The embodiment will be described below.

(1) A vertically fired furnace for burning combustible waste gas, which (a) has an internal cross-sectional area of A, the axis is vertically supported, and the bottom supports the furnace; (b) a plate having at least one opening for the introduction of air and fuel and partially sealing off the bottom of the furnace; , (C) a burner positioned within said at least one opening having a net cross-sectional area B in the plane of the iron plate for the passage of air, and (d) coaxial with the bottom of the furnace. partially enclosing the space between the bottom of the furnace and the reference surface on which it is supported, the area of the remaining opening for supplying combustion air to the burners is C and at least a predetermined distance from the burners. A combustible waste gas combustion furnace comprising: a cylindrical windshield curtain positioned a distance apart; and (e) a member for supplying flammable gas to a burner.

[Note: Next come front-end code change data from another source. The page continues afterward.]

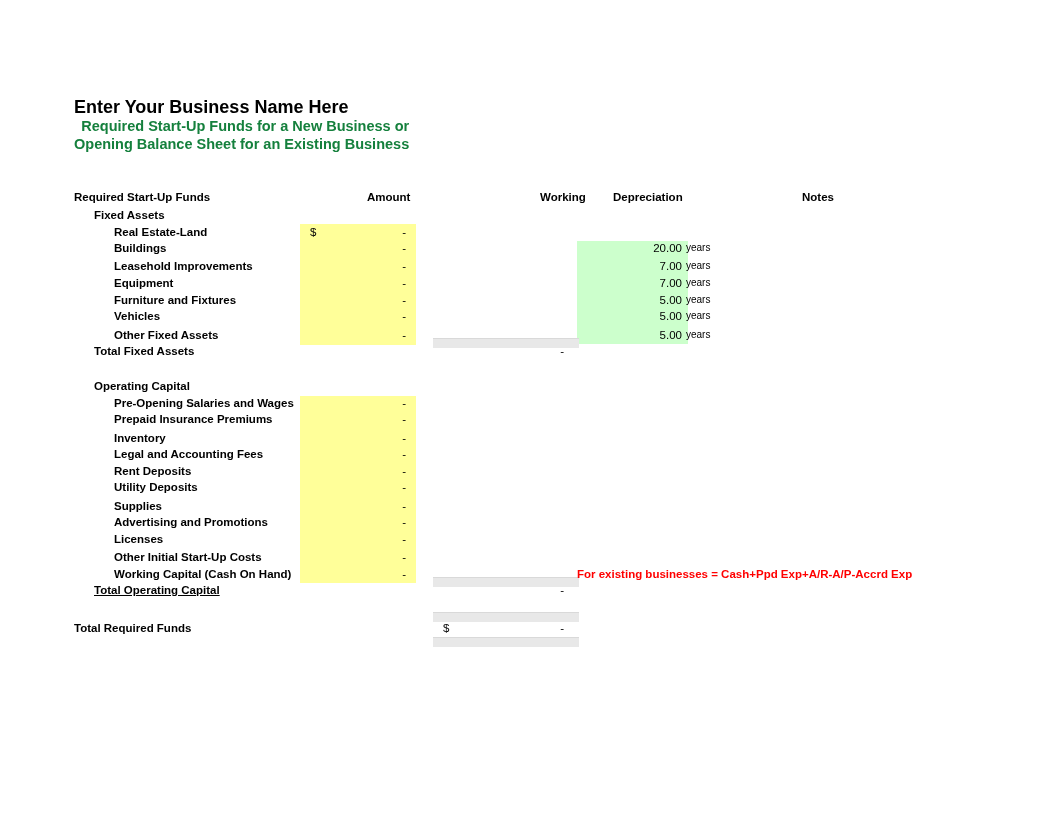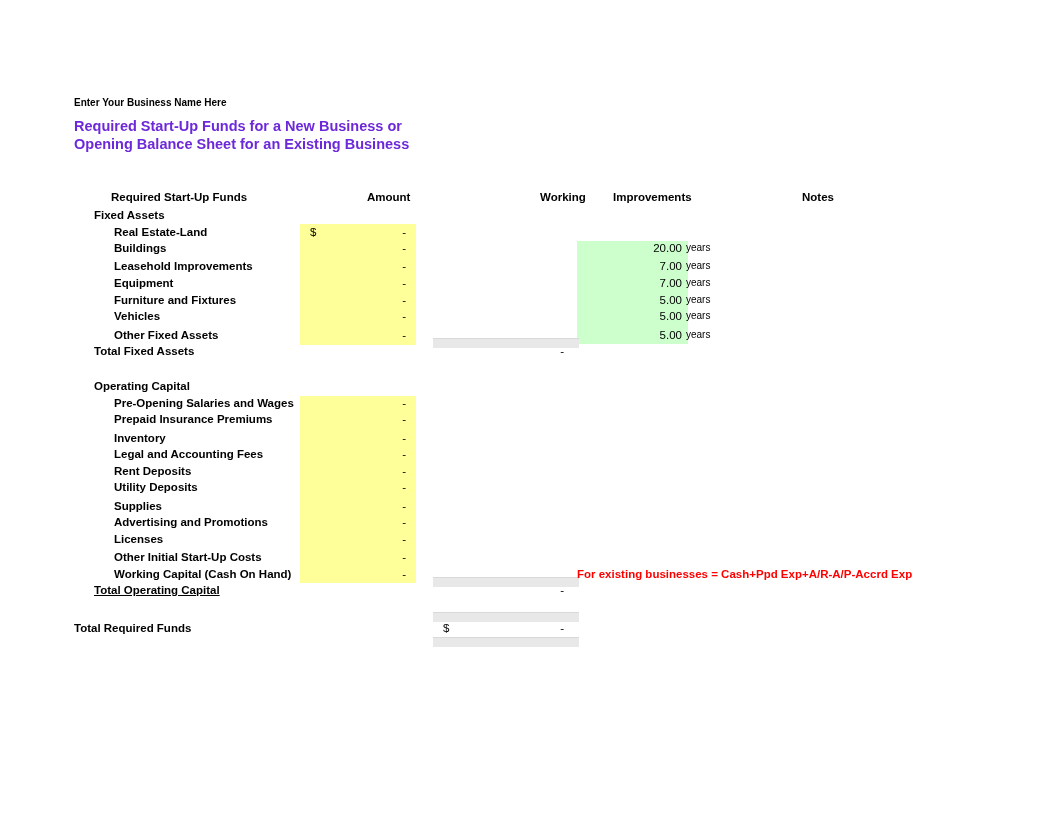--- a/index.html
+++ b/index.html
@@ -24,7 +24,7 @@
   
   #business-name {
     left: 74px; top: 97px;
-    font-size: 10px;
+    font-size: 18px;
     font-weight: bold;
     white-space: nowrap;
   }

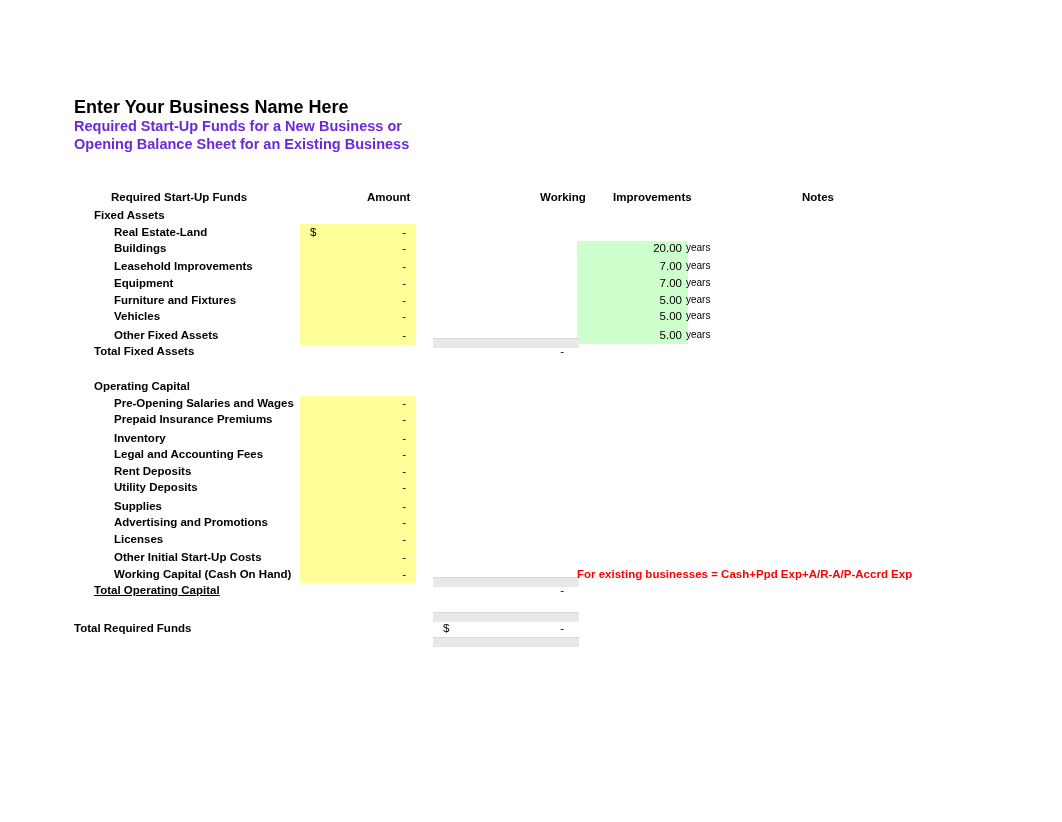--- a/index.html
+++ b/index.html
@@ -32,9 +32,10 @@
     left: 74px; top: 118px;
     font-size: 14.5px;
     font-weight: bold;
-    color: #6d28d9;
+    color: #15803d;
     line-height: 17.5px;
     white-space: nowrap;
+    text-align: right;
   }
 
   

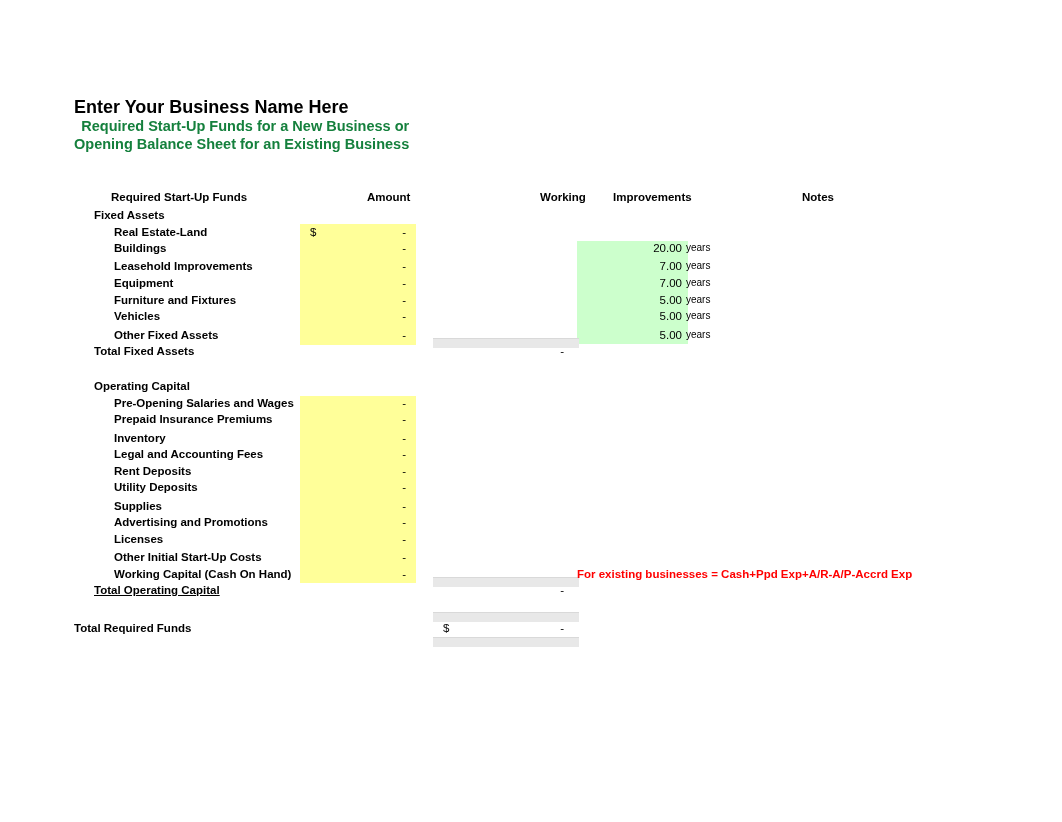--- a/index.html
+++ b/index.html
@@ -62,7 +62,7 @@
     font-size: 11.5px;
     white-space: nowrap;
   }
-  #head-rows   { left: 74px;  top: 191px; margin-left: 37px; }
+  #head-rows   { left: 74px;  top: 191px; }
   #head-amount { left: 367px; top: 191px; }
   #head-totals { left: 540px; top: 191px; }
   #head-dep    { left: 613px; top: 191px; }

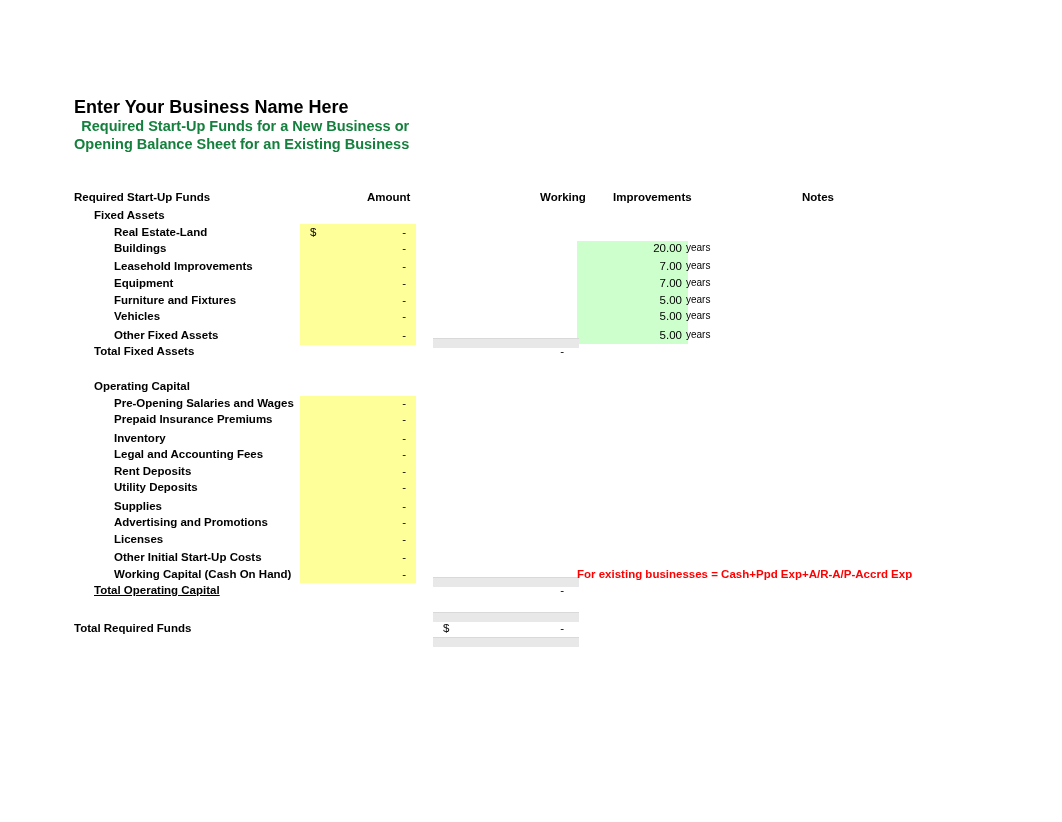--- a/index.html
+++ b/index.html
@@ -141,7 +141,7 @@
 <div class="abs col-head" id="head-rows">Required Start-Up Funds</div>
 <div class="abs col-head" id="head-amount">Amount</div>
 <div class="abs col-head" id="head-totals">Working</div>
-<div class="abs col-head" id="head-dep">Improvements</div>
+<div class="abs col-head" id="head-dep">Depreciation</div>
 <div class="abs col-head" id="head-notes">Notes</div>
 
 <div id="rows-layer">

(2) In (1) above, the windshield curtain has a cylindrical shape with a diameter larger than the diameter of the furnace, and the metal wall is cut from a polygonal metal wall, and the metal wall is on the reference plane and extends above the bottom of the furnace. , a combustion furnace providing an annular air opening of area C.

(3) In (1) above, area B is 0.85 of area A
Combustion furnace that is less than double.

(4) In (1) above, area B is 0.2 to area A
Combustion furnace in the range of 0185 times.

(5) In (1) above, area B is 0.5 to area A
Combustion furnace in the range of 0°75 times.

(6) In (1) above, area C is 1,0 to 1,0 of area B.
Combustion furnace in the range of 2°5 times.

(7) The combustion furnace according to (1) above, which has a heat-resistant lining material on the inner surface of the furnace and the inner surface of the plate.

(8) In (1) above, the minimum dimension from the outer surface of the furnace to the edge closest to area B is D is the inner diameter of the furnace, T is area B
A combustion furnace where the thickness of the heat-resistant coating inside the upper furnace is equal to (0,04D+T).

[Brief explanation of the drawing]

FIG. 1 is a vertical sectional view of the furnace and windshield, and FIG. 2 is a lateral sectional view taken along line 2--2 in FIG. Explanation of symbols 10: Furnace, 12: Cylindrical structure, 16: Annular plate, 18: Opening, 26: Inner diameter, 28: Burner, 40:
Reference plane, 42: Windshield curtain, 44: Upper end, 56: Annular part,
58: Space, 60: Radial distance.

Claims (1)

[Claims for Utility Model Registration] A vertically fired furnace for burning combustible waste gas, which (a) has an internal cross-sectional area of A, the axis is vertically supported, and the bottom part (b) a horizontal plate having a central opening and partially sealing off the bottom of the furnace; , the net cross-sectional area B of the air passage openings is 0.25 to 0.85 times the area A, and the smallest dimension from the outer surface of the furnace to the nearest edge of the area B is such that D is the area of the furnace. (C) the horizontal plate has an inner diameter equal to (0,04XD+T), where T is the thickness of the refractory material coating on the inside of the furnace above area B; (d) a burner installed at a position that does not protrude above or below the surface, and (d) having a diameter larger than the diameter of the furnace and extending from the reference surface to above the bottom of the furnace, and 1.0 to 2 of the area B. .5 times the area of the annular air opening, C, so that, due to the position of the burner relative to said opening and its dimensions, the combustion action is silent and cannot be seen by persons on the ground; A combustible waste gas combustion furnace comprising: a cylindrical windshield; and (e) means for supplying flammable gas to a burner.